I’m fascinated by the story of how humans reached Sahul, the continental mass that united Australia, Tasmania and New Guinea until the end of the Pleistocene. It’s a swashbuckling tale of long sea crossings, dangerous oceanic currents, and ridiculously low odds of survival. Like the best swashbuckling tales, there’s also a certain degree of conjecture involved – there is no surviving archaeological evidence of Pleistocene maritime technology, and even 19th Century Aboriginal boats would not have been capable of undertaking the 100km journey stages required to island hop from Sundaland (mainland southeast Asia, not to be confused with Sunderland…) to Sahul. Somewhere, at sometime after humans reached Australia, the technology was lost.

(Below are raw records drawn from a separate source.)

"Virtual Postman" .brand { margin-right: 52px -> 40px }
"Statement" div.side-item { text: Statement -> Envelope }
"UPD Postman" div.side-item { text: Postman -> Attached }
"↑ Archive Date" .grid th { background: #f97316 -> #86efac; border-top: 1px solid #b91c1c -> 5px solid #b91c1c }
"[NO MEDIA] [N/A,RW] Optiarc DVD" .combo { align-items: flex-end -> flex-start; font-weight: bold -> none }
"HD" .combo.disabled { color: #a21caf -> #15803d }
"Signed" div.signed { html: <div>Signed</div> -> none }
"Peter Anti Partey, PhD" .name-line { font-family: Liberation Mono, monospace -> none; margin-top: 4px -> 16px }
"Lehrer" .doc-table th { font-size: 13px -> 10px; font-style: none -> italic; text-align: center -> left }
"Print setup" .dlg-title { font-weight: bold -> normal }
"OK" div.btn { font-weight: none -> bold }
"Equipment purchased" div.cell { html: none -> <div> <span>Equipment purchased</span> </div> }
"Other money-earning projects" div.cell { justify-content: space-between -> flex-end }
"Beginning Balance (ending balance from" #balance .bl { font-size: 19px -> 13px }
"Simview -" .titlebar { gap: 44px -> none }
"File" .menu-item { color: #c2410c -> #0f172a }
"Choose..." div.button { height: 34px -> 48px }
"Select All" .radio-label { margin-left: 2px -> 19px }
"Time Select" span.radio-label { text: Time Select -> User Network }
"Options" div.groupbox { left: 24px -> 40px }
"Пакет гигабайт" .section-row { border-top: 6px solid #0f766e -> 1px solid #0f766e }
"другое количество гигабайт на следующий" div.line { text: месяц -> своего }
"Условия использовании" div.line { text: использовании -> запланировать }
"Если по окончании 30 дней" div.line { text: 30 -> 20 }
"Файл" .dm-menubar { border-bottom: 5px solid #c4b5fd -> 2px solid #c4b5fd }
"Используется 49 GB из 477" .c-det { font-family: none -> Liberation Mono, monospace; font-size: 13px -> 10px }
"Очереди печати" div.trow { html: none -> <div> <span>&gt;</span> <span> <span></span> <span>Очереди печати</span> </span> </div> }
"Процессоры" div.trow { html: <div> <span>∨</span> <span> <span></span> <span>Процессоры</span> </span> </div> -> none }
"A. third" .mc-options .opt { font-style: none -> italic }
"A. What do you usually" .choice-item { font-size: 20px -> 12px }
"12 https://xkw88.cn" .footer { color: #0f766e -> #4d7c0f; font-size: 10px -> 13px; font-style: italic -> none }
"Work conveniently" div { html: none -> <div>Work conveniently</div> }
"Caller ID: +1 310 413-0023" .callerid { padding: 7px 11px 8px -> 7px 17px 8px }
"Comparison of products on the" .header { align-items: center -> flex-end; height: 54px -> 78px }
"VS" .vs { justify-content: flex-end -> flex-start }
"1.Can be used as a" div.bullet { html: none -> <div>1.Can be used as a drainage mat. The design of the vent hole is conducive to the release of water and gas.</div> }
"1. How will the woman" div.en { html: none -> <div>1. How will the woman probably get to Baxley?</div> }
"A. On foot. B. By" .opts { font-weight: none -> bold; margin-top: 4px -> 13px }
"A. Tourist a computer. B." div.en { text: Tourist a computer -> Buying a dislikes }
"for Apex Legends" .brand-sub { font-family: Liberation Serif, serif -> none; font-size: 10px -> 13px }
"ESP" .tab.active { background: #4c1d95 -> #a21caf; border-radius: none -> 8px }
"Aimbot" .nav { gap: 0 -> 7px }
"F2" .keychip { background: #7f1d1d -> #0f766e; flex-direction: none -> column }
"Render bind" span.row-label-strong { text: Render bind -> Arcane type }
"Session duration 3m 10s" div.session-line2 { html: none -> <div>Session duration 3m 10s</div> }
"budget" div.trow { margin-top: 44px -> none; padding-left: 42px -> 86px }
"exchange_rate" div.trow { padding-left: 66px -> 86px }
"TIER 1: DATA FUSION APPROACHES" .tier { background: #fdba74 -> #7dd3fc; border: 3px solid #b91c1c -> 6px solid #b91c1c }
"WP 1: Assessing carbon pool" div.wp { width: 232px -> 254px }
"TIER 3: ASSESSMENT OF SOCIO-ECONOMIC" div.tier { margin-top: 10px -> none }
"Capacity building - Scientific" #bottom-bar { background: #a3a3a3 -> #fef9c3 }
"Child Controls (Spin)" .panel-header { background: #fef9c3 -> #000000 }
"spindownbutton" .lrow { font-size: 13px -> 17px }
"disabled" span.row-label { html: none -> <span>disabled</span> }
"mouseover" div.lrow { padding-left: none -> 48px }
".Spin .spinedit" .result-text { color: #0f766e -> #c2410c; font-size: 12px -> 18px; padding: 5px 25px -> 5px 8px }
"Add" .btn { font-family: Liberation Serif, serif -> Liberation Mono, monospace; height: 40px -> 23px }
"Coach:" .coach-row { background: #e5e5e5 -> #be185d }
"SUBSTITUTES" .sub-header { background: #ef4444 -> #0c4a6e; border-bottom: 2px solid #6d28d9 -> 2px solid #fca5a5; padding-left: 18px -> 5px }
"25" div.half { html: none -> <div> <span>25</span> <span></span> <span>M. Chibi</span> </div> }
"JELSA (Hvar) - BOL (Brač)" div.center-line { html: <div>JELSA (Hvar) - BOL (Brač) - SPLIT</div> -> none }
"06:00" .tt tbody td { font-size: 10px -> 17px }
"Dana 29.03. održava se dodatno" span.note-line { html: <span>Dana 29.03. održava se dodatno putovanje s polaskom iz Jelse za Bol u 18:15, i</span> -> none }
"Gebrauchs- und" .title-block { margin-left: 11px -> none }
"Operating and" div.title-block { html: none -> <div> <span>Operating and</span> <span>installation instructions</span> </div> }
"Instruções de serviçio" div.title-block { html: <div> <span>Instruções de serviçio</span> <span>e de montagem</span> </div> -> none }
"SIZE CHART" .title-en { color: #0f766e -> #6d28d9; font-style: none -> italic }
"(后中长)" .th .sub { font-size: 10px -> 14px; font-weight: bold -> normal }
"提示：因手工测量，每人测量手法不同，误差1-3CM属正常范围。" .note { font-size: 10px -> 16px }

Timing is another interesting question – for a long time one of the mysterious parts of the puzzle was that humans suddenly appear too far south. Assuming the route in to Australia itself was from the north (as suggested by the Dreaming myth quoted above), it really puzzled archaeologists that some of the earliest evidence of human presence were the spectacular, ochre-covered burials at Lake Mungo in New South Wales dating to 40,000 years ago. Such evidence, so far south, led to interpretations of either coastal or water-corridor dispersal routes to explain how quickly humans had reached this part of the world – until about ten years ago the Out of Africa dispersal of modern humans was thought to have happened 60,000 years ago. Archaeologists were more or less sure that humans had avoided the Central Arid Zone as uninhabitable until much more recently, perhaps until they were forced to intensify foraging practices (using grindstones and other processing technology, for example, to extract more food out of available resources) in the terminal Pleistocene.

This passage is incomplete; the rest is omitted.